Reports of noninfluenza respiratory virus identifications from certain state and university laboratories received by CDC through April 16, 1984, show that respiratory syncytial virus (RSV) identification rates have steadily declined throughout the United States, with the exception of the Pacific region. The rate of RSV identification in that region continued at a low but constant level through March (Table 6). Identification rates peaked in December in the South Atlantic and East South Central regions; in January in the West North Central, West South Central, and East North Central regions; and in February in the New England, Mid-Atlantic, and Mountain regions. Identification of RSV was highest for the entire United States in February. New England reported the largest number of RSV identifications for March and April; 128 (27.2%) of 470 specimens tested were positive for RSV. Reported by LL Minnich, MS, CG Ray, MD, Arizona Health Science Center, Tucson; B Lauer, MD, M Levin, MD, University of Colorado Health Sciences Center, Denver; C Brandt, PhD, HW Kim, MD, Children's Hospital National Medical Center, District of Columbia; L Pierik, K McIntosh, MD, The Children's Hospital, Boston, Massachusetts; T O'Leary, TC Shope, MD, University of Michigan Medical Center, Ann Arbor; HH Balfour, MD, University of Minnesota Hospitals, Minneapolis; C Reed, GA Storch, MD, St.
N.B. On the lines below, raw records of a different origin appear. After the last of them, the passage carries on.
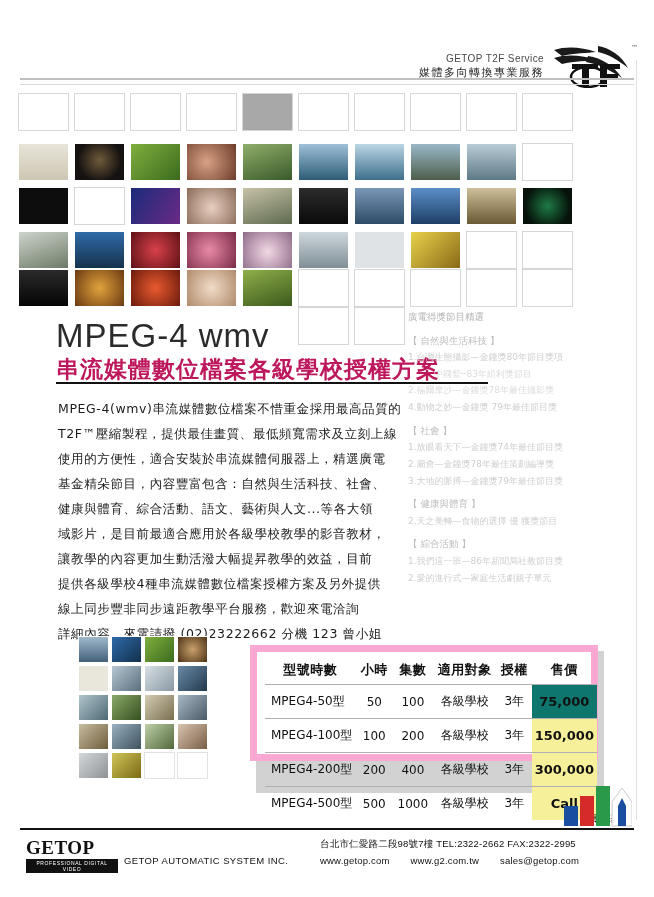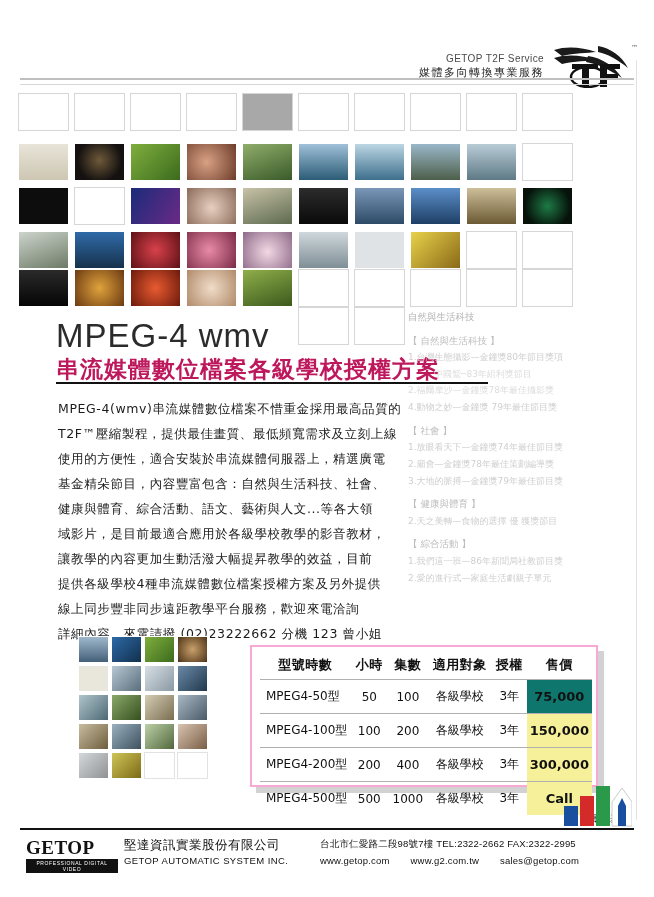--- a/index.html
+++ b/index.html
@@ -516,7 +516,7 @@
   </div>
 
   <div class="awards">
-    <div class="hd">自然與生活科技</div>
+    <div class="hd">廣電得獎節目精選</div>
 
     <div class="grp">【 自然與生活科技 】</div>
     <div class="it">1.台灣生態攝影—金鐘獎80年節目獎項</div>

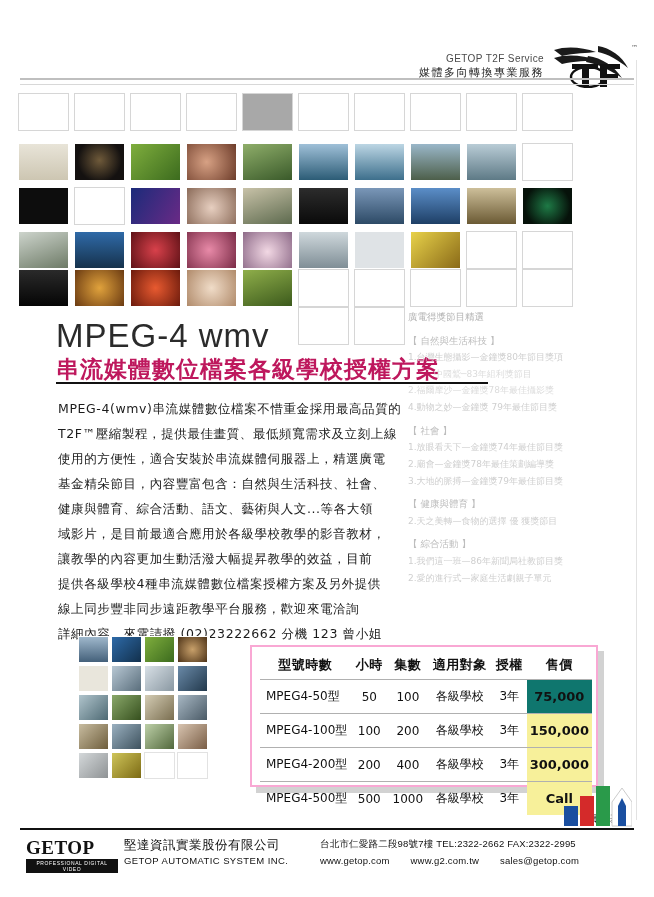--- a/index.html
+++ b/index.html
@@ -187,8 +187,8 @@
     left: 250px;
     top: 645px;
     width: 348px;
-    height: 142px;
-    border: 2px solid #f9a8d4;
+    height: 116px;
+    border: 7px solid #f9a8d4;
     background: #fff;
   }
   .pricebox-shadow {

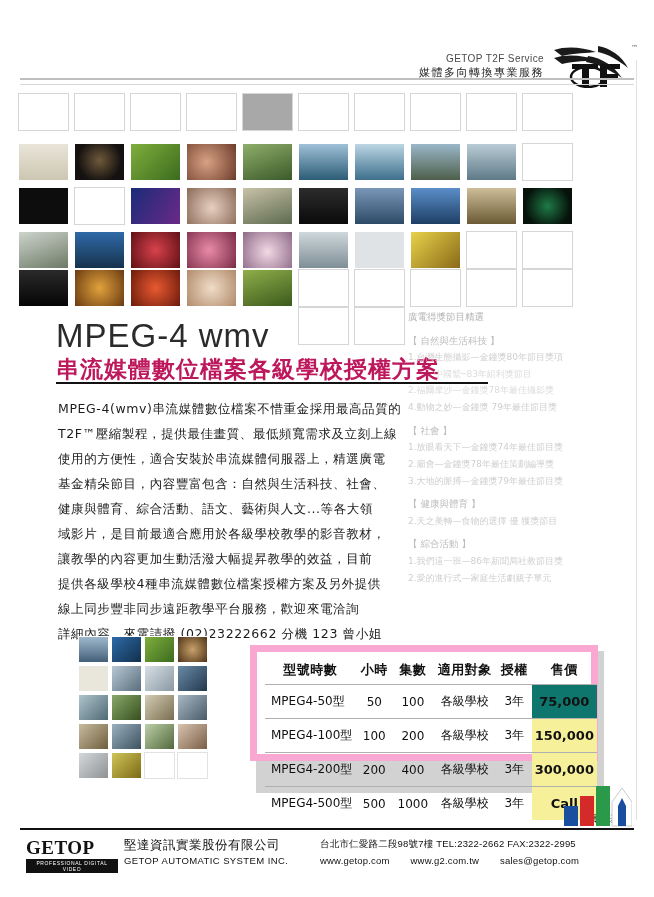--- a/index.html
+++ b/index.html
@@ -633,7 +633,6 @@
       <div class="getop-word">GETOP</div>
       <div class="getop-bar">PROFESSIONAL DIGITAL VIDEO</div>
     </div>
-    <div class="co-cn">堅達資訊實業股份有限公司</div>
     <div class="co-en">GETOP AUTOMATIC SYSTEM INC.</div>
     <div class="addr">台北市仁愛路二段98號7樓 TEL:2322-2662 FAX:2322-2995</div>
     <div class="urls">

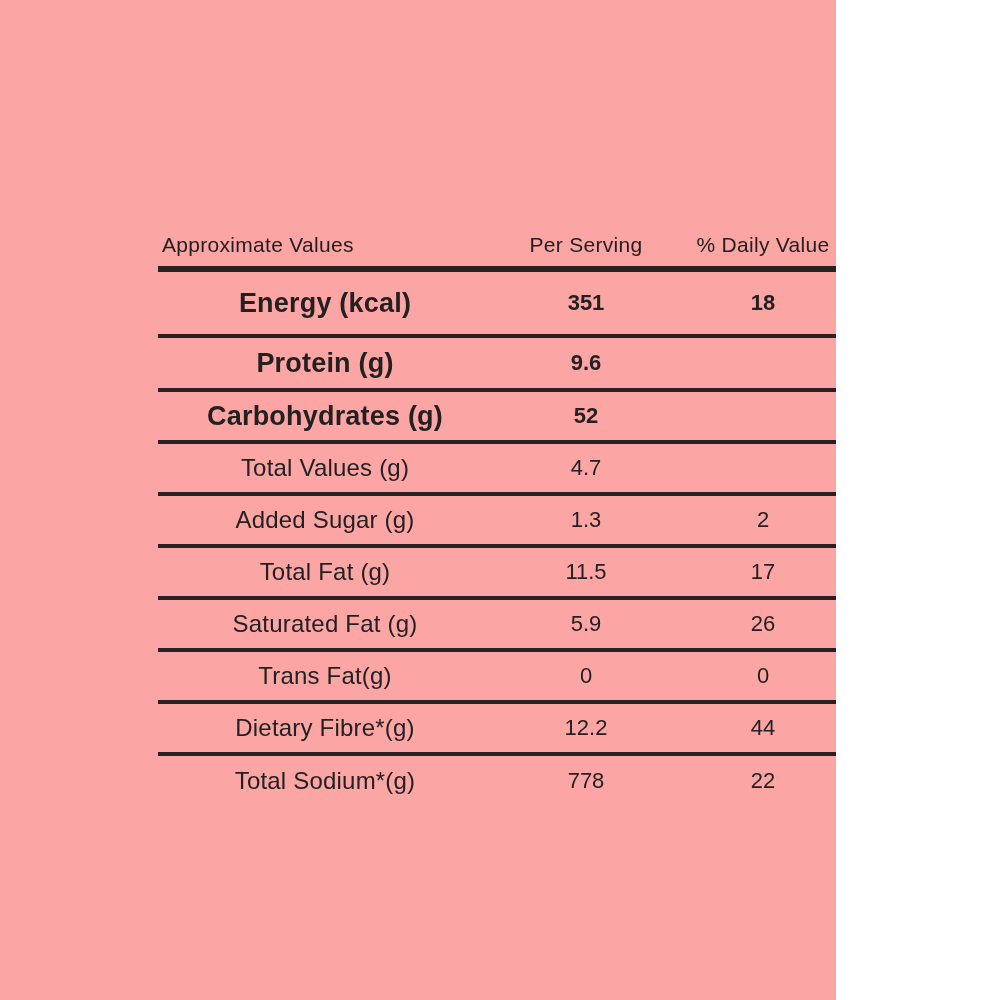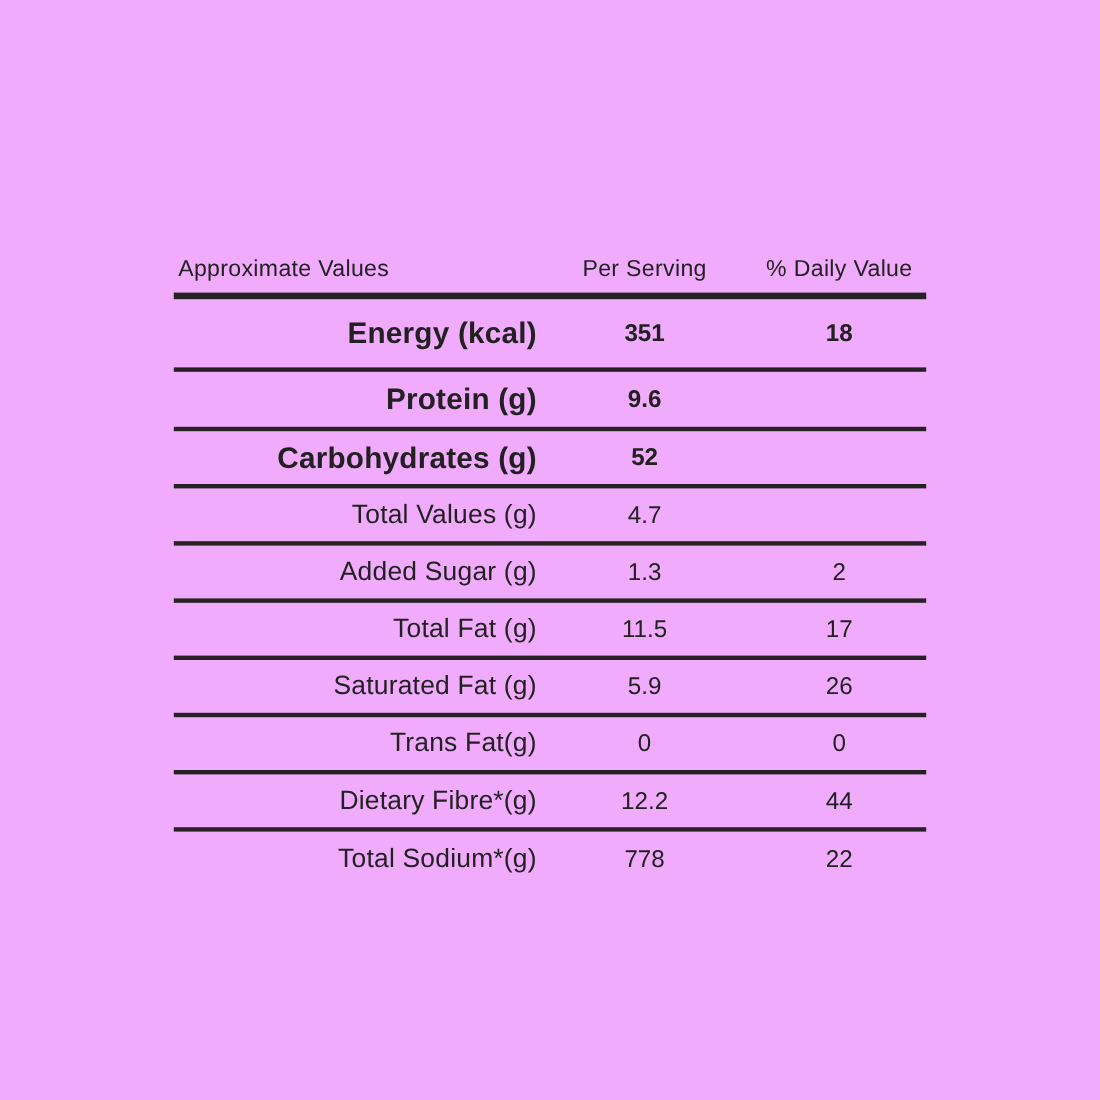--- a/index.html
+++ b/index.html
@@ -9,9 +9,9 @@
   }
   .page {
     position: relative;
-    width: 1000px;
+    width: 836px;
     height: 1000px;
-    background: #f0abfc;
+    background: #fca5a5;
     font-family: "Liberation Sans", sans-serif;
     color: #232021;
     overflow: hidden;

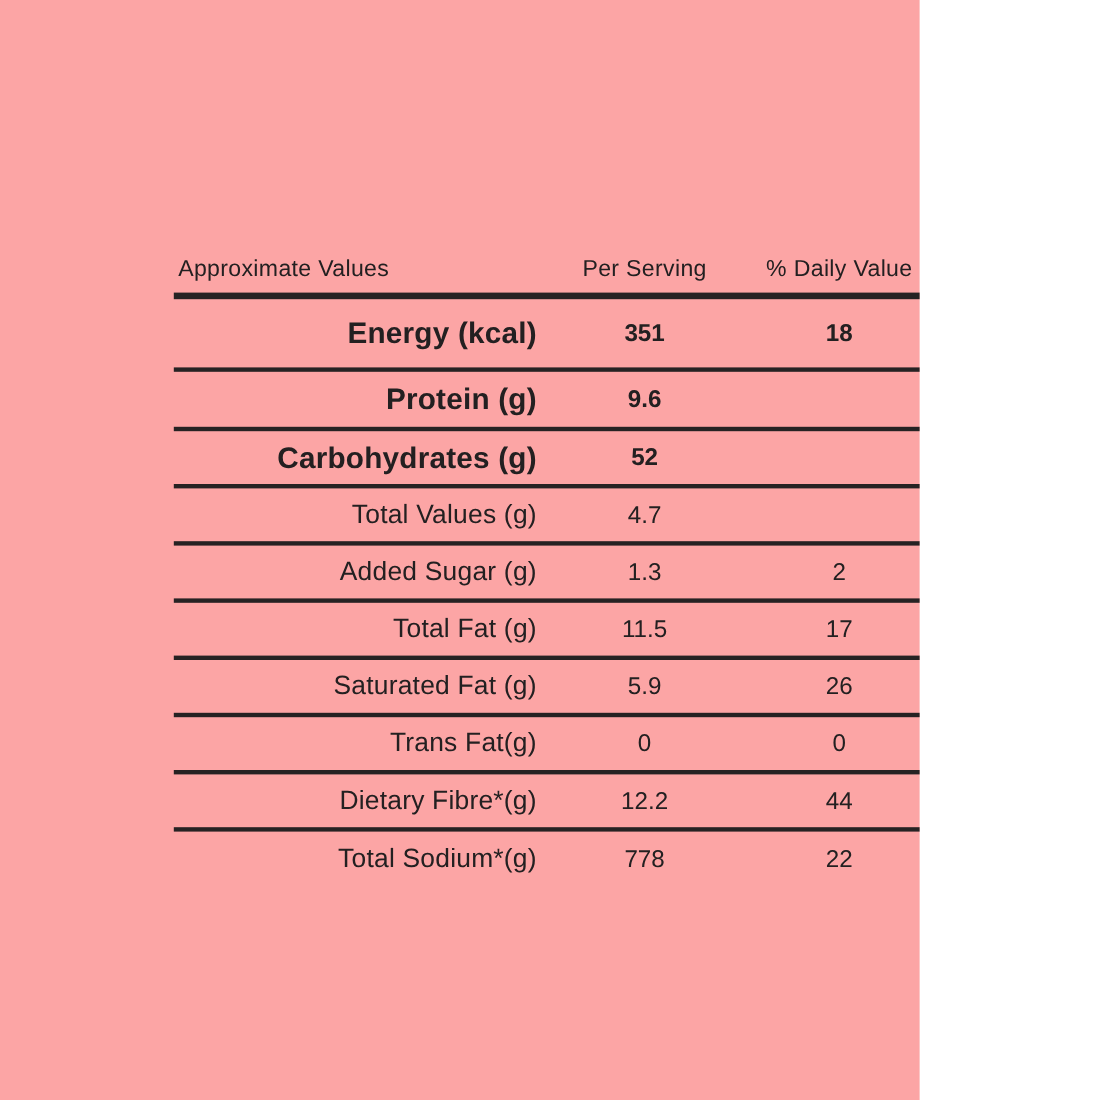--- a/index.html
+++ b/index.html
@@ -47,7 +47,7 @@
   .row:nth-child(2) { height: 50px; }
   .row:last-child { border-bottom: none; height: 50px; }
   .row .cell-label {
-    text-align: right;
+    text-align: center;
     padding-left: 4px;
     white-space: nowrap;
     letter-spacing: 0.2px;

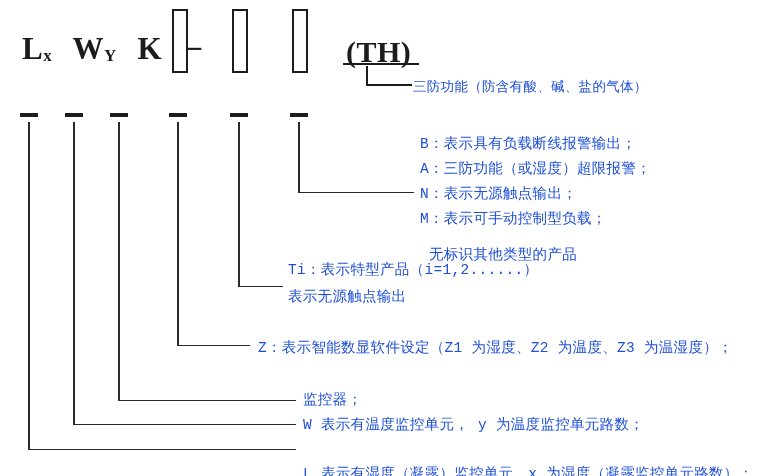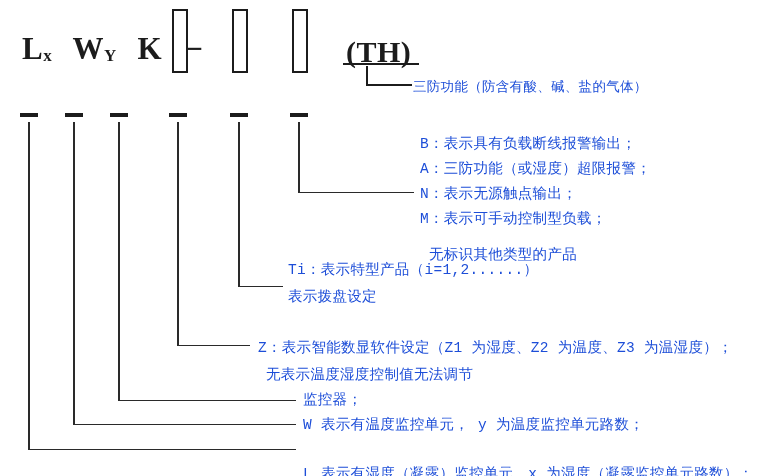--- a/index.html
+++ b/index.html
@@ -178,7 +178,7 @@
   <div class="lbl" id="lbl-m">M：表示可手动控制型负载；</div>
   <div class="lbl" id="lbl-nomark">无标识其他类型的产品</div>
   <div class="lbl" id="lbl-ti">Ti：表示特型产品（i=1,2......）</div>
-  <div class="lbl" id="lbl-tinone">表示拨盘设定</div>
+  <div class="lbl" id="lbl-tinone">表示无源触点输出</div>
   <div class="lbl" id="lbl-z">Z：表示智能数显软件设定（Z1 为湿度、Z2 为温度、Z3 为温湿度）；</div>
   <div class="lbl" id="lbl-znone">无表示温度湿度控制值无法调节</div>
   <div class="lbl" id="lbl-monitor">监控器；</div>

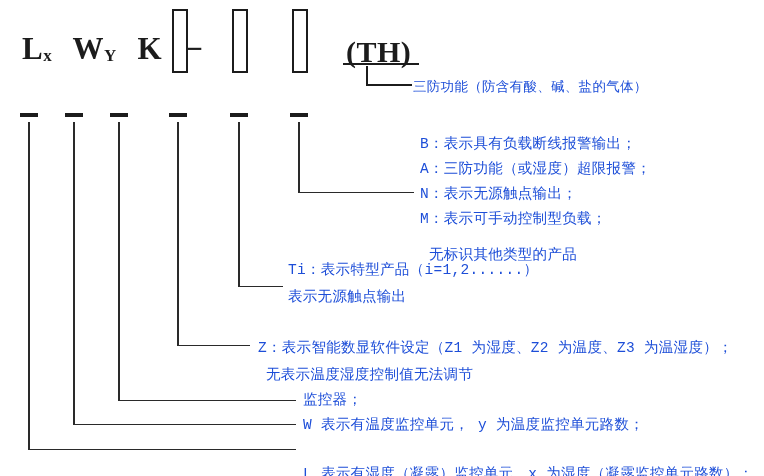--- a/index.html
+++ b/index.html
@@ -180,7 +180,6 @@
   <div class="lbl" id="lbl-ti">Ti：表示特型产品（i=1,2......）</div>
   <div class="lbl" id="lbl-tinone">表示无源触点输出</div>
   <div class="lbl" id="lbl-z">Z：表示智能数显软件设定（Z1 为湿度、Z2 为温度、Z3 为温湿度）；</div>
-  <div class="lbl" id="lbl-znone">无表示温度湿度控制值无法调节</div>
   <div class="lbl" id="lbl-monitor">监控器；</div>
   <div class="lbl" id="lbl-wunit">W 表示有温度监控单元， y 为温度监控单元路数；</div>
   <div class="lbl" id="lbl-lunit">L 表示有湿度（凝露）监控单元，x 为湿度（凝露监控单元路数）；</div>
Louis Children's Hospital, Missouri; ME Kumar, MD, Cleveland Metropolitan General Hospital, Ohio; P Swenson, PhD, North Shore University Hospital, Manhasset, CB Hall, MD, University of Rochester Medical Center, New York; H Friedman, MD, S Plotkin, MD, The Children's Hospital of Philadelphia, Pennsylvania; DM Bell, MD, Lebonheur Children's Medical Center, Memphis, M Kervina, MS, E Sannella, MS, PF Wright, MD, Vanderbilt University School of Medicine, Nashville, Tennessee; L Corey, MD, Children's Orthopedic Hospital, Seattle, Washington; Respective State Virus Laboratory Directors; Div of Viral Diseases, Center for Infectious Diseases, CDC.

Editorial Note

Editorial Note: RSV outbreaks are known to vary from year to year in their time of onset, peak occurrence, and duration. From this year's surveillance data, the characteristics of RSV outbreaks varied among the regions. Additional data are needed to clearly define the temporal and geographic patterns of RSV outbreaks in the United States.